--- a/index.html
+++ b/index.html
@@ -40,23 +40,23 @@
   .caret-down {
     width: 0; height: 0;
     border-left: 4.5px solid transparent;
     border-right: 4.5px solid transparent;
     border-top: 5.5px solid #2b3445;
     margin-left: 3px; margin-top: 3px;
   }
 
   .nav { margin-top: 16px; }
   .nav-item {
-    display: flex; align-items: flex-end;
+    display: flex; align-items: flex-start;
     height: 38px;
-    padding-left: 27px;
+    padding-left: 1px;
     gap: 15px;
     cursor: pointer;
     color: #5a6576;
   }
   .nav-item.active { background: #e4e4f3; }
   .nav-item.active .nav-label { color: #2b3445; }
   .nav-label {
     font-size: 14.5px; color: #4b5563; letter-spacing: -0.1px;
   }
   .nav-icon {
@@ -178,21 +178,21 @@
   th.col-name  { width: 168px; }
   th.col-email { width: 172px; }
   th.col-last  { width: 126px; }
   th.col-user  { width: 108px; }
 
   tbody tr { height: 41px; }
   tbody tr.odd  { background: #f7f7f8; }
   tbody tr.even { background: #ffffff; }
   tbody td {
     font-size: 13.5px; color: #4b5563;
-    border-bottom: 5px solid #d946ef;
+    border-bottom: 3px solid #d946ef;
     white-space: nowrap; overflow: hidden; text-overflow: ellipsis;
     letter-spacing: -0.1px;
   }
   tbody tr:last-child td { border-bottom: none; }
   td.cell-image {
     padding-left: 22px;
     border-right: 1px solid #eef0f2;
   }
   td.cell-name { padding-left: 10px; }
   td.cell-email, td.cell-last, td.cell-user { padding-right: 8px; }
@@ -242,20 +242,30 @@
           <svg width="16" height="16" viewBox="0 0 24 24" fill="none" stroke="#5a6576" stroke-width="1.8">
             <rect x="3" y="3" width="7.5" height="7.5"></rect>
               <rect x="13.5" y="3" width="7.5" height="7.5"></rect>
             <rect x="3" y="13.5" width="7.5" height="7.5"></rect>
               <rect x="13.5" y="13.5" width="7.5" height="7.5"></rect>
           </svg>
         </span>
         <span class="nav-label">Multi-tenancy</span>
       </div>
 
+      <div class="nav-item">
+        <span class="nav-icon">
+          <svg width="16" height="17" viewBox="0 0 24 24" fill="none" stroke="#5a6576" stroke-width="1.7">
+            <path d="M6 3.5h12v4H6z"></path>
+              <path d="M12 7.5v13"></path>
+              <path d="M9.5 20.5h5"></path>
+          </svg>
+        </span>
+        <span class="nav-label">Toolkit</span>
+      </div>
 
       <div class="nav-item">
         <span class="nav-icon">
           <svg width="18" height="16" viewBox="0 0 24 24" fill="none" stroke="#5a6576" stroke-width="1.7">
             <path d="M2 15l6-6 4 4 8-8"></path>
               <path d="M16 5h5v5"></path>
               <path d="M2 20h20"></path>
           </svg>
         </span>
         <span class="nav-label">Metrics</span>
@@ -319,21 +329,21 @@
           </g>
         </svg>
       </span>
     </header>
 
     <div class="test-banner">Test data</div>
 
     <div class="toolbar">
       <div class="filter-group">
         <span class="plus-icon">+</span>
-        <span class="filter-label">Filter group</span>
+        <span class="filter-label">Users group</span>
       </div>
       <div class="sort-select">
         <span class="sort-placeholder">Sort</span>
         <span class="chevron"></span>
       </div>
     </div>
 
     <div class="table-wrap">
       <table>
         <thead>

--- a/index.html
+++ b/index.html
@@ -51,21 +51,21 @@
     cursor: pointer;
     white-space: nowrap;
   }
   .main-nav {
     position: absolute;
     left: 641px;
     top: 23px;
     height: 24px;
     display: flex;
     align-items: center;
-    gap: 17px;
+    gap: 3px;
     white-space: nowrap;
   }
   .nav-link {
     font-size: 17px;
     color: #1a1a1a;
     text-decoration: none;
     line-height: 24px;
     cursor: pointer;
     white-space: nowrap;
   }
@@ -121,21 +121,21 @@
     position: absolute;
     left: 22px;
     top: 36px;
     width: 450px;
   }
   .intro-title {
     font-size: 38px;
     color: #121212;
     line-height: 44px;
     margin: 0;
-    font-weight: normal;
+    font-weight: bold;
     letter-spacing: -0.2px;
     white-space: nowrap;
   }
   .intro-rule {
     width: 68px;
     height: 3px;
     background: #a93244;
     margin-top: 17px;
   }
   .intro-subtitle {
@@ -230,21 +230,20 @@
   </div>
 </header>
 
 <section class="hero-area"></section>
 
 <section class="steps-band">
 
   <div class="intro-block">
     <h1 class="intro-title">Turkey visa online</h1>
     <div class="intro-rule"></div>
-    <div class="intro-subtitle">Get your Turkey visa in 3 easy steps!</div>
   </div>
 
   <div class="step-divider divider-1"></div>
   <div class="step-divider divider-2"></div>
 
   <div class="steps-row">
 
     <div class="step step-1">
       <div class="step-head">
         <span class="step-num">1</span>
_ _ _ _ _ _ _
■ PROBLEM: When the line containing "-242,20 +242,30 @@" is reached, include it and stop. Until then, output each line of the entries exactly as given, starting from the first.

■ RESULT BELOW:
--- a/index.html
+++ b/index.html
@@ -40,23 +40,23 @@
   .caret-down {
     width: 0; height: 0;
     border-left: 4.5px solid transparent;
     border-right: 4.5px solid transparent;
     border-top: 5.5px solid #2b3445;
     margin-left: 3px; margin-top: 3px;
   }
 
   .nav { margin-top: 16px; }
   .nav-item {
-    display: flex; align-items: flex-end;
+    display: flex; align-items: flex-start;
     height: 38px;
-    padding-left: 27px;
+    padding-left: 1px;
     gap: 15px;
     cursor: pointer;
     color: #5a6576;
   }
   .nav-item.active { background: #e4e4f3; }
   .nav-item.active .nav-label { color: #2b3445; }
   .nav-label {
     font-size: 14.5px; color: #4b5563; letter-spacing: -0.1px;
   }
   .nav-icon {
@@ -178,21 +178,21 @@
   th.col-name  { width: 168px; }
   th.col-email { width: 172px; }
   th.col-last  { width: 126px; }
   th.col-user  { width: 108px; }
 
   tbody tr { height: 41px; }
   tbody tr.odd  { background: #f7f7f8; }
   tbody tr.even { background: #ffffff; }
   tbody td {
     font-size: 13.5px; color: #4b5563;
-    border-bottom: 5px solid #d946ef;
+    border-bottom: 3px solid #d946ef;
     white-space: nowrap; overflow: hidden; text-overflow: ellipsis;
     letter-spacing: -0.1px;
   }
   tbody tr:last-child td { border-bottom: none; }
   td.cell-image {
     padding-left: 22px;
     border-right: 1px solid #eef0f2;
   }
   td.cell-name { padding-left: 10px; }
   td.cell-email, td.cell-last, td.cell-user { padding-right: 8px; }
@@ -242,20 +242,30 @@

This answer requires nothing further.